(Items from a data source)

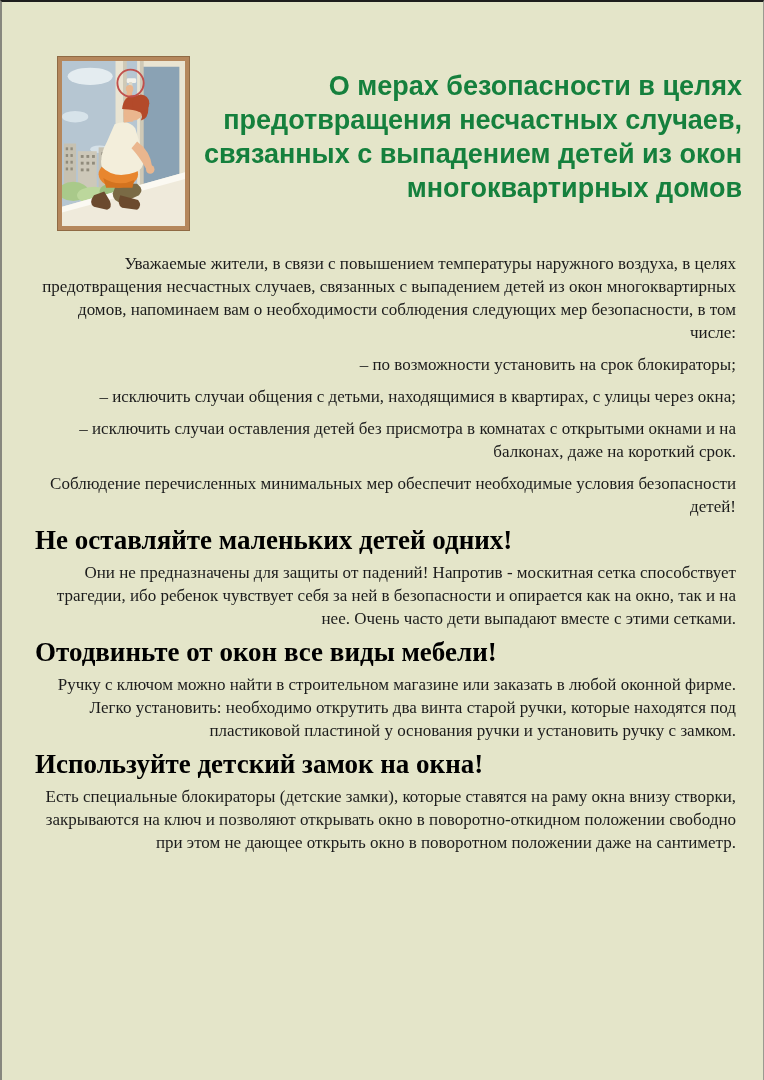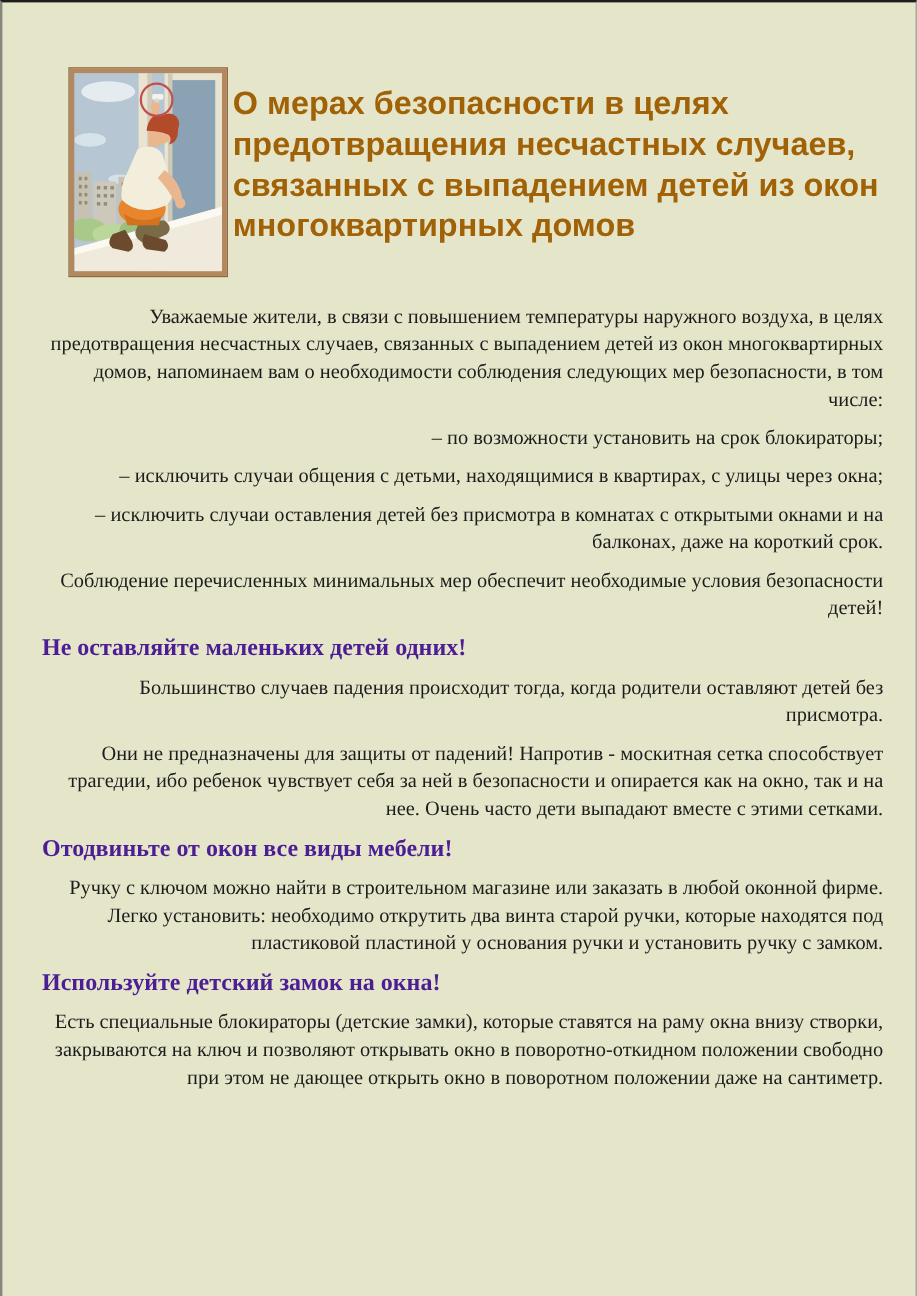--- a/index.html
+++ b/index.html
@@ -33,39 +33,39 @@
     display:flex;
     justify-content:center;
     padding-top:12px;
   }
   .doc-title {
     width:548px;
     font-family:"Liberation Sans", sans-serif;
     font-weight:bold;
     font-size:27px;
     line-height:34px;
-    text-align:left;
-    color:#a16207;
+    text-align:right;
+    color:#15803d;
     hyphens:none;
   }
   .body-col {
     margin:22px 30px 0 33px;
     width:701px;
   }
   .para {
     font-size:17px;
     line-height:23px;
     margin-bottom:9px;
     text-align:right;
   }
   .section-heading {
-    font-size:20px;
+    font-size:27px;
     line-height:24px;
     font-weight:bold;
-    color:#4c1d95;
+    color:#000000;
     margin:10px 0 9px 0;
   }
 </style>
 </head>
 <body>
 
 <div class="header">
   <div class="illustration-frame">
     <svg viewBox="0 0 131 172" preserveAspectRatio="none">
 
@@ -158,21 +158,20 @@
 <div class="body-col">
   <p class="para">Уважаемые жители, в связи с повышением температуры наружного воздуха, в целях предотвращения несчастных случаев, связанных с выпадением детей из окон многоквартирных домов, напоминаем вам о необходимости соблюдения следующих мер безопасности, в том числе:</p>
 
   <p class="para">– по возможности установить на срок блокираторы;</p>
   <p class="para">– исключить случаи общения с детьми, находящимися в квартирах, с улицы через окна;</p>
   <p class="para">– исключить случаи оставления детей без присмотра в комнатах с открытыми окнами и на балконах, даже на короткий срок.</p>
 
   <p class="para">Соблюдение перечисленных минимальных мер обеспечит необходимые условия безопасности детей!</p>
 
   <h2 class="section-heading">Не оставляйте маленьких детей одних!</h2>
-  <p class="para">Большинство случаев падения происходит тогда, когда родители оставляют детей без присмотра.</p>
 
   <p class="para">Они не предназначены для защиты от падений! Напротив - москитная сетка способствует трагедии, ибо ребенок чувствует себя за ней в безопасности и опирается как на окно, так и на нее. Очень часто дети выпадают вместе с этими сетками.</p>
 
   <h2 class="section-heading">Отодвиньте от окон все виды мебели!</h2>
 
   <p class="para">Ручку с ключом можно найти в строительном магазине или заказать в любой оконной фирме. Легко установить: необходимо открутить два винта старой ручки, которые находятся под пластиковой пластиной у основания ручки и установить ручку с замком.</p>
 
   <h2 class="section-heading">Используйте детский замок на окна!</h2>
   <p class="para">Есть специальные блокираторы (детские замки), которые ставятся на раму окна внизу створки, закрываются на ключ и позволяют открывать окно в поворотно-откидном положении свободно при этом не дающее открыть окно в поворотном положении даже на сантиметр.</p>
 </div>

---

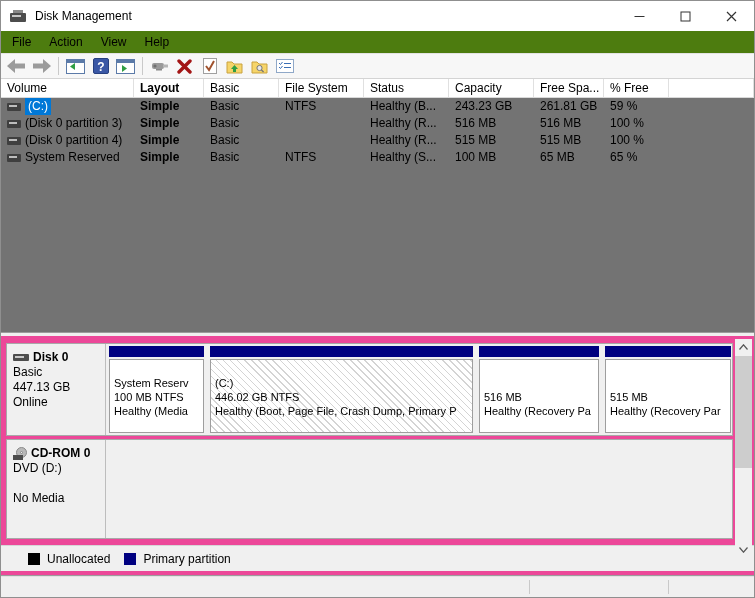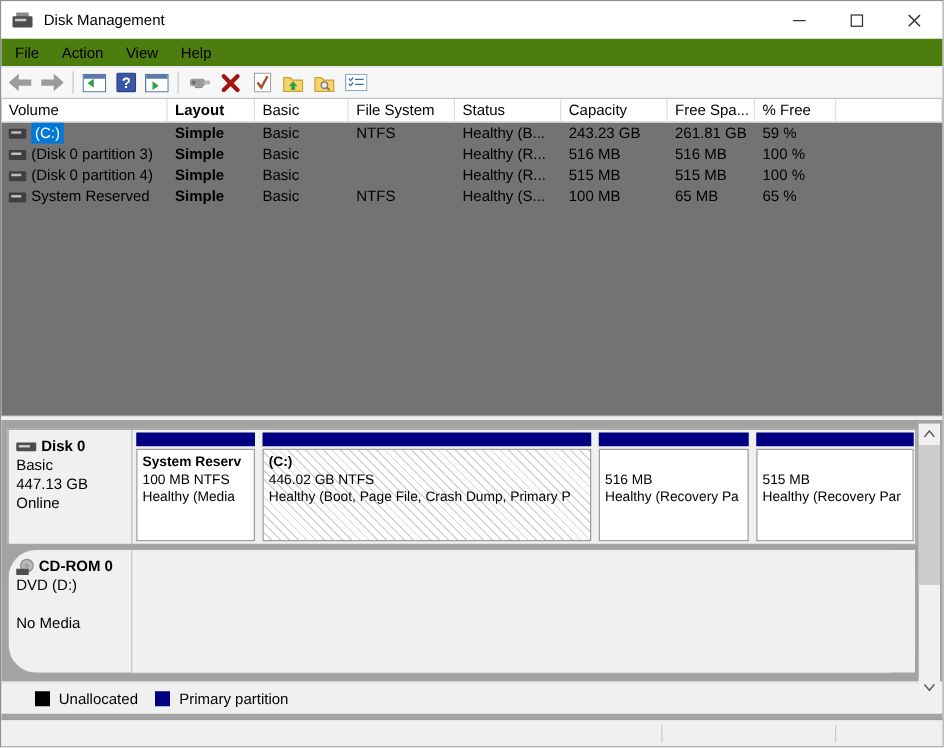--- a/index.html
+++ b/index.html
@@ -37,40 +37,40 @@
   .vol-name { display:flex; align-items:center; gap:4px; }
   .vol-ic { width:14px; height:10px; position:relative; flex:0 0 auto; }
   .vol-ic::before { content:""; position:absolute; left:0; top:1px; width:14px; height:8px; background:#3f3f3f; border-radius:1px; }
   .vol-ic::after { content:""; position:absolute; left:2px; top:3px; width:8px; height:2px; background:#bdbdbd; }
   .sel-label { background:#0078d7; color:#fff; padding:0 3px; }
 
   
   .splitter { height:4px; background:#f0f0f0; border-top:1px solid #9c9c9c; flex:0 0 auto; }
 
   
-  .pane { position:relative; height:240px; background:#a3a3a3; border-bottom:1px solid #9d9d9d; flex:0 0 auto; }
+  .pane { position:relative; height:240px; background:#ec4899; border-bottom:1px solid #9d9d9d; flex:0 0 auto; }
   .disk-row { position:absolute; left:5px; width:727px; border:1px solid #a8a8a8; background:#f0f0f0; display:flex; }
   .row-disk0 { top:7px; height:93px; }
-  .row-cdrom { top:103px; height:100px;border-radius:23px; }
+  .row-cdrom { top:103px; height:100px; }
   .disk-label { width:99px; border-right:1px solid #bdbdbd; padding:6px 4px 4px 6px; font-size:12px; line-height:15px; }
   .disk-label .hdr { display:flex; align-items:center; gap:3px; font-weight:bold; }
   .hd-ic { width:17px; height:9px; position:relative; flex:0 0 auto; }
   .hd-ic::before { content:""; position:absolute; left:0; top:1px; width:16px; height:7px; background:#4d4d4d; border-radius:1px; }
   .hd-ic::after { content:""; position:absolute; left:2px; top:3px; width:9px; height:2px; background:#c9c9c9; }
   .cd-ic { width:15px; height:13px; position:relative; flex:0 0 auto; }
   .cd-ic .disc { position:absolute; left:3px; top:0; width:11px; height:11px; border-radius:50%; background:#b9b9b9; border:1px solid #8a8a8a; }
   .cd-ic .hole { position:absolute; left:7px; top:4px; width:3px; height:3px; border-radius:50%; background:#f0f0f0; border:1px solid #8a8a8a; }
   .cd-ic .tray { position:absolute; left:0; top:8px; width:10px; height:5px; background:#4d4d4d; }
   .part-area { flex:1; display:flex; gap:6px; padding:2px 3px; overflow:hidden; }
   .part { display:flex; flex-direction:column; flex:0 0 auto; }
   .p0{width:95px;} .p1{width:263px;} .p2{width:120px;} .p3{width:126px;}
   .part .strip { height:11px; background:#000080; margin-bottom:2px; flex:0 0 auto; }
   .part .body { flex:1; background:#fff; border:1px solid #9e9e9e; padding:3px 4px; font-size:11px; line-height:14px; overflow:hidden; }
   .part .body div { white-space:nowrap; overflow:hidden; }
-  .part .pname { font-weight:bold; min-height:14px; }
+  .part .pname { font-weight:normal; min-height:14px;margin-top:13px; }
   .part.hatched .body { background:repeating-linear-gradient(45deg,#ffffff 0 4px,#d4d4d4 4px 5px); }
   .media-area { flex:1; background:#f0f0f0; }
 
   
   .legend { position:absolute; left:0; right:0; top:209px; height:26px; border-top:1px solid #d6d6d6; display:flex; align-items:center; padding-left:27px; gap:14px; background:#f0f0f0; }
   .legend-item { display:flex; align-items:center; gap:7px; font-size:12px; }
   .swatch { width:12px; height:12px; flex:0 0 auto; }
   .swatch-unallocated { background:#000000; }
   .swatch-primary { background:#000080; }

--

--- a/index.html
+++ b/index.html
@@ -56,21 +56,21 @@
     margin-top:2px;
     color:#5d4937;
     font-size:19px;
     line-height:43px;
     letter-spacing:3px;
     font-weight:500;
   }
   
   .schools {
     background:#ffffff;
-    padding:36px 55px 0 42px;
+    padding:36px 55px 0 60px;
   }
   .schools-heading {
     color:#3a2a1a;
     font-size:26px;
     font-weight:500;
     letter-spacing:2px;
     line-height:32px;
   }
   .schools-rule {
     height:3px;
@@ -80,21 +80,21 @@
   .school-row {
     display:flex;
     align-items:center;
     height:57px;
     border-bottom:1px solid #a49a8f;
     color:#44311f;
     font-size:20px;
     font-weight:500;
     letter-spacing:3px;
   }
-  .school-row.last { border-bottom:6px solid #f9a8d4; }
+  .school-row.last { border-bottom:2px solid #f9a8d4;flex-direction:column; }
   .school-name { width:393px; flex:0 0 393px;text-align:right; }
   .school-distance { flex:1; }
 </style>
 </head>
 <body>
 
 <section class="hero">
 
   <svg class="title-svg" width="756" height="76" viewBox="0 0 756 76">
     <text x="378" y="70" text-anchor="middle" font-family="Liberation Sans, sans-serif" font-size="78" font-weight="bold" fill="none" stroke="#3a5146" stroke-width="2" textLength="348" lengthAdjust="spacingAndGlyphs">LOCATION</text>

**TASK BRIEF**:
Examine the entries and say how many of their lines hold the word "overflow". No other words should accompany the number.

**ANSWER SPACE**:
3